Recognizing his son’s artistic talent before the age of 10, Lempad’s father Gusti Mayukan, a traditional Balinese architect, put his young son to work assisting him on his many building projects. In his teen years, Lempad and his father sought political asylum with the royal family of royal family of Ubud at Puri Ubud, after fleeing their home kingdom of Belahbatuh, south of Ubud. Their timing was perfect as Puri Ubud was in the process of rebuilding, and their skills were welcomed. This began a long relationship, still lasting until today with Puri Ubud.
Lempad was instrumental in the development of the Pita Maha artists’ collective that was formed in 1936 by the king of Ubud, Tjokorda Gede Agung Sukawati, and foreign artists Walter Spies and Rudolf Bonnet. Pita Maha monitored the progress of a new and developing genre of art, Balinese modern traditional art, while forging new national and international markets for local paintings and woodcarvings. Not only was Lempad responsible for a new style of Balinese art aesthetics that featured elongated and distorted figures, he also adopted a sense of space into his compositions that was new and invigorating. He carefully utilized empty areas of white paper in his works that emphasized the brilliance of his figurative line drawings, while the balance of composition then became essential. Lempad was also a master sculptor of temple statues, masks, a maker of wayang puppets, and an expert in the making of cremation towers and sarcophagi. He also helped in designing and building the Museum Puri Lukisan from 1953 to 1955, Ubud’s oldest and most important art museum.
It was Lempad’s natural imaginative and innovative ability in expressing old stories anew, along with the strength of his flowing, pure and defined lines that revolutionized Balinese art. At the time Balinese paintings were characterized by crowded compositions in which part of the surface of the canvas was covered with narrative information and motifs. Lempad introduced a space into his compositions that was aesthetically fresh and strong.
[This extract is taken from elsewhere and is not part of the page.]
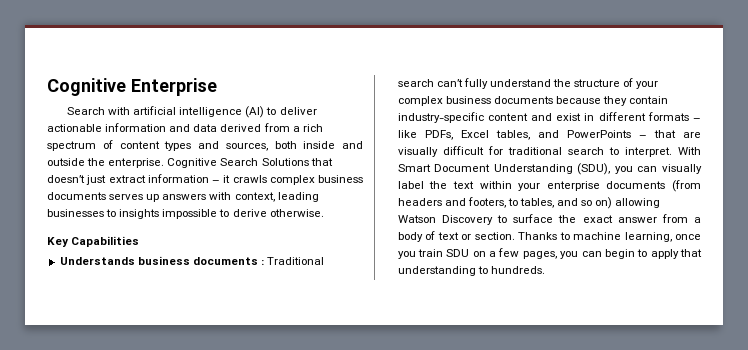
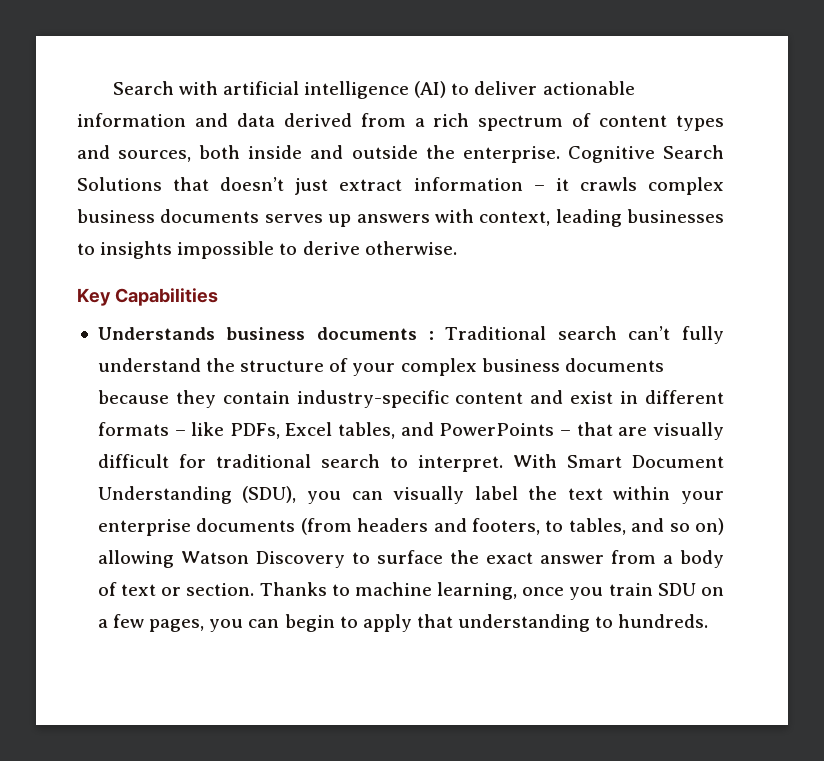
- Cognitive Enterprise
“Lempad of Bali” is the first comprehensive catalogue of the artist’s life and work. At 400-plus pages with about 500 images and reproductions of drawings from the 1930s to 1970s, it features biographical and interpretive essays by scholars and close observers of Bali’s arts and culture, including Bruce Carpenter, John Darling, Hedi Hinzler, Kaja McGowan, Adrian Vickers, and Museum Puri Lukisan curator Soemantri Widagdo. Other institutions participating in the book include the Library of Congress, the American Museum of Natural History, the San Francisco Asian Art Museum, Leiden University, Leiden Ethnographic Museum, Delft Nusantara Museum, Vienna Ethnographic Museum, Cornell University, the Gallery of New South Wales and Sydney University.
While his contribution to the development of Balinese art and architecture, Lempad gained much attention from the local art community as well as from foreign anthropologists, researchers and artists who lived in Bali during the 1920s and 1930s. Over his lifetime Lempad completed a body of work that has since been unmatched, and now it’s finally time to recognize his matchlessness.